Nous trouvons cette force dans l’Evangile parce que Jésus nous a laissé le commandement de l’amour. Nous estimons aussi qu’au-delà de toutes ces situations malheureuses, il y a des personnes de bonne volonté qui souhaitent nous manifester un peu de fraternité. Penser à elles, nous encourage. En premier lieu, nous nous adressons à ceux qui nous maltraitent et en deuxième lieu à ceux qui peuvent nous soutenir. Nous continuons à pleurer nos morts, mais nous voulons aller au-delà de nos souffrances. Nous voulons écrire une autre histoire que celles des larmes et de la tristesse. Nous savons qu’un monde différent est possible, sans barbarie, sans injustices, où la fraternité et l’amitié ne sont pas des coquilles vides. Nous ne prônons pas la vengeance. Nous voulons seulement que justice nous soit faite.
Bérengère Savélieff
Face à l’urgence, un sommet des pays des États d’Afrique de l’Est (EAC)
Les dirigeants des 24 pays d’Afrique australe et de l’Est se sont réunis en urgence ce samedi 8 février en Tanzanie. Ils ont réaffirmé leur soutien à la République démocratique du Congo (RDC) dont l’intégrité territoriale est mise en brèche depuis les débuts du conflit en 2021. Les pays voisins de la RDC redoutent un embrasement régional, faute de solution diplomatique rapide. Le sommet a réclamé un « cessez-le-feu immédiat et inconditionnel » entre l’armée congolaise et le groupe armé M23 et ses alliés rwandais, qui ne cessent de gagner du terrain. Les deux présidents du Congo et du Rwanda se sont entretenus à cette occasion, sans effet notoire pour l’instant.
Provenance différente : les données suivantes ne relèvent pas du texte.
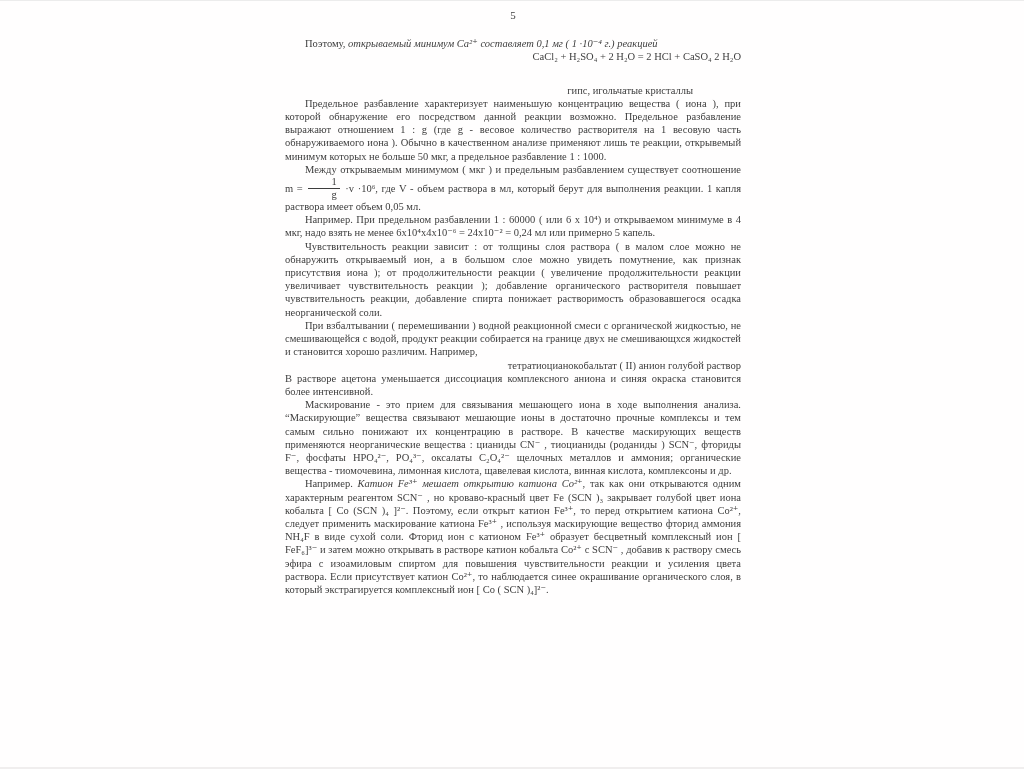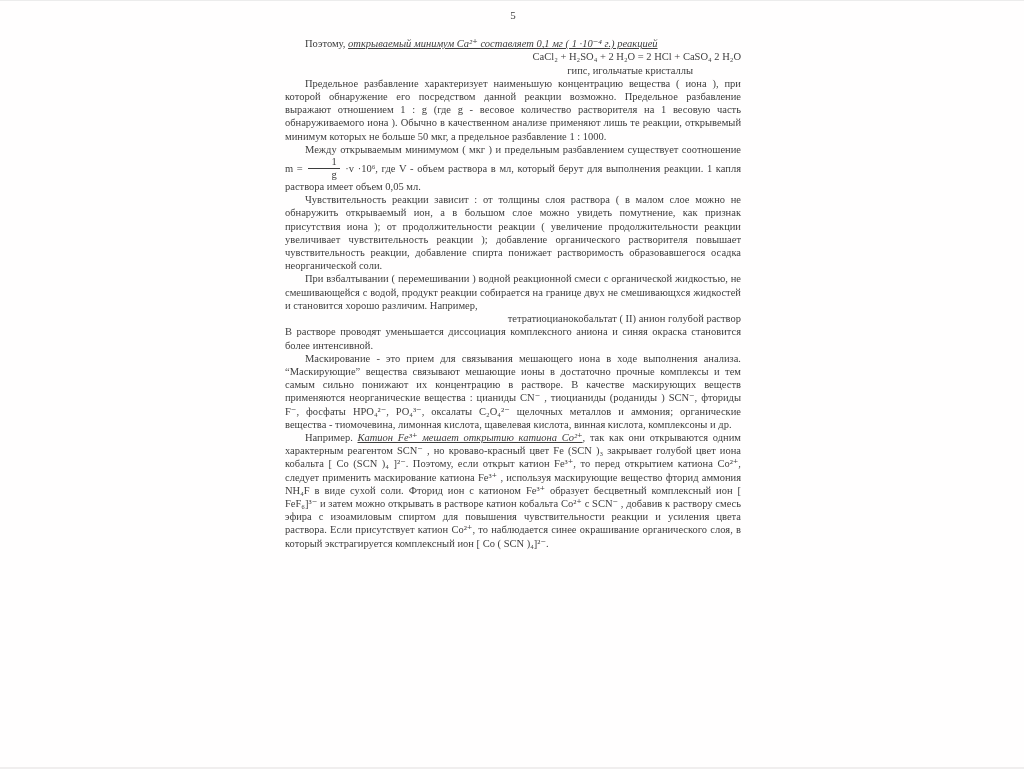--- a/index.html
+++ b/index.html
@@ -36,7 +36,7 @@
   .eq { text-align:right; text-indent:0; }
   .eq-note-right { text-align:right; padding-right:48px; }
   .eq-note-shift { text-align:right; padding-left:105px; }
-  .it { font-style:italic;text-decoration:underline; }
+  .it { font-style:italic; }
   .b  { font-weight:normal; }
   .frac {
     display:inline-block;

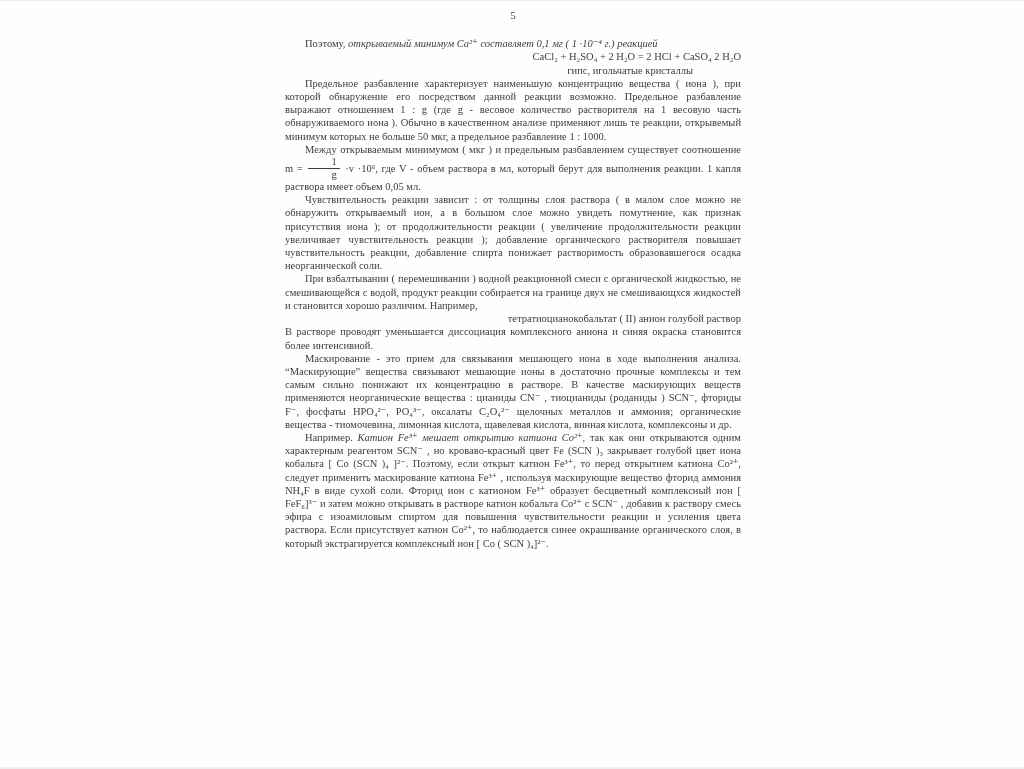--- a/index.html
+++ b/index.html
@@ -34,7 +34,7 @@
   }
   .indent { text-indent:20px; }
   .eq { text-align:right; text-indent:0; }
-  .eq-note-right { text-align:right; padding-right:48px; }
+  .eq-note-right { text-align:right; padding-right:48px;margin-top:20px; }
   .eq-note-shift { text-align:right; padding-left:105px; }
   .it { font-style:italic; }
   .b  { font-weight:normal; }

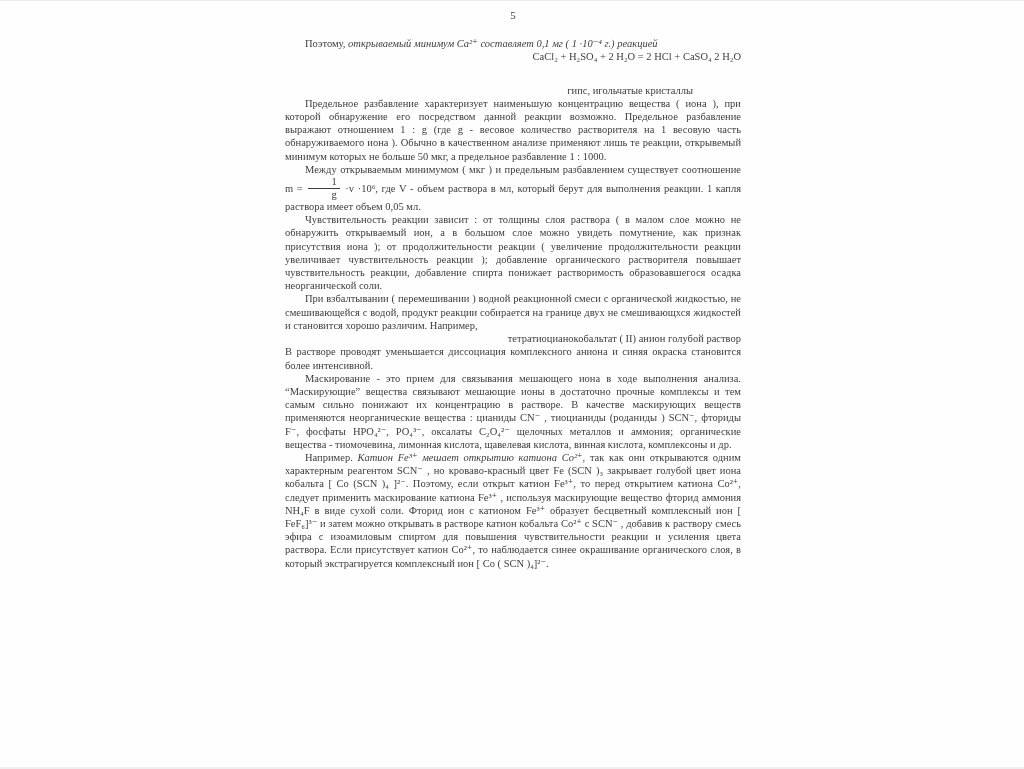--- a/index.html
+++ b/index.html
@@ -67,6 +67,7 @@
 
     <p class="indent"><span>Между открываемым минимумом ( мкг ) и предельным разбавлением существует соотношение  m = </span><span class="frac"><span class="num">1</span><span class="den">g</span></span><span> ·v ·10⁶, где V - объем раствора в мл, который берут для выполнения реакции. 1 капля раствора имеет объем 0,05 мл.</span></p>
 
+    <p class="indent">Например. При предельном разбавлении 1 : 60000 ( или 6 х 10⁴) и открываемом минимуме в 4 мкг, надо взять не менее 6х10⁴х4х10⁻⁶ = 24х10⁻² = 0,24 мл или примерно 5 капель.</p>
 
     <p class="indent">Чувствительность реакции зависит : от толщины слоя раствора ( в малом слое можно не обнаружить открываемый ион, а в большом слое можно увидеть помутнение, как признак присутствия иона ); от продолжительности реакции ( увеличение продолжительности реакции увеличивает чувствительность реакции ); добавление органического растворителя повышает чувствительность реакции, добавление спирта понижает растворимость образовавшегося осадка неорганической соли.</p>
 

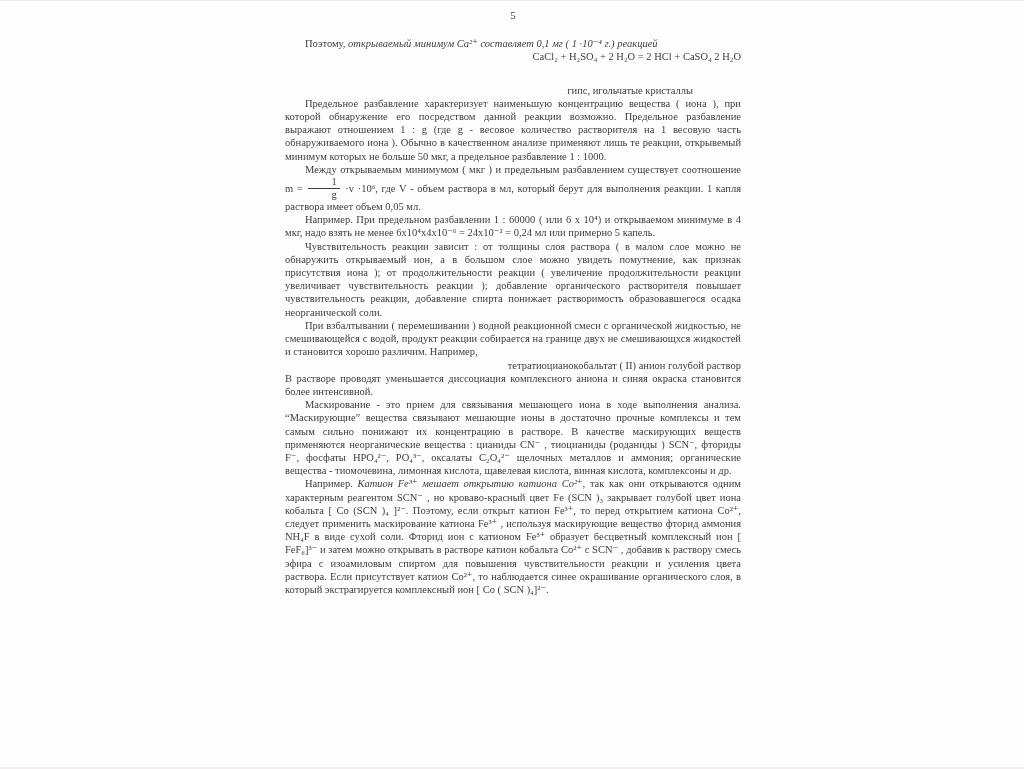--- a/index.html
+++ b/index.html
@@ -75,7 +75,7 @@
 
     <p class="eq-note-shift">тетратиоцианокобальтат ( II) анион  голубой раствор</p>
 
-    <p>В растворе проводят  уменьшается диссоциация комплексного аниона и синяя окраска становится более интенсивной.</p>
+    <p>В растворе ацетона  уменьшается диссоциация комплексного аниона и синяя окраска становится более интенсивной.</p>
 
     <p class="indent"><span class="b">Маскирование</span><span> - это  прием для связывания мешающего иона в ходе выполнения анализа. “Маскирующие” вещества связывают мешающие ионы в достаточно прочные комплексы и тем самым сильно понижают их концентрацию в растворе. В качестве маскирующих веществ применяются неорганические вещества : цианиды CN⁻ , тиоцианиды (роданиды ) SCN⁻, фториды F⁻, фосфаты HPO₄²⁻, PO₄³⁻, оксалаты C₂O₄²⁻ щелочных металлов и аммония; органические вещества - тиомочевина, лимонная кислота, щавелевая кислота, винная кислота, комплексоны и др.</span></p>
l’Institut Supérieur de Paix et de Réconciliation (ISPR)
L’ISPR a été créé en 2011 par les évêques de l’Association des Conférences Episcopales de l’Afrique Centrale (ACEAC) dont le siège est a Kinshasa (RDC) et regroupe les Conférences Episcopales du Burundi (Cecab), de la RDCongo (Cenco) et du Rwanda (Cepr). L’ISPR recherche des partenaires institutionnels pour soutenir ses projets axés sur la paix et le développement dans la Sous-région des Grands Lacs.
Au sein de l’Université catholique de Bukavu (UCB), l’institut a pour mission d’analyser les causes des conflits qui ravagent la Sous-région des Grands Lacs depuis les années 1990, qui a conduit à un génocide au Rwanda (1994), à des milliers de morts au Burundi, à un génocide en cours depuis 1996 à nos jours en RDC. Il veut analyser et proposer des voies d’issue et permettre aux évêques de la sous-région de faire un plaidoyer, au niveau des diocèses, au niveau national, de celui de l’UA et de l’UE.
L’ISPR organise une formation académique de niveau Master en Paix et Réconciliation depuis 2017 à l’Université catholique de Bukavu, et une formation continue, destinée à de groupes cibles.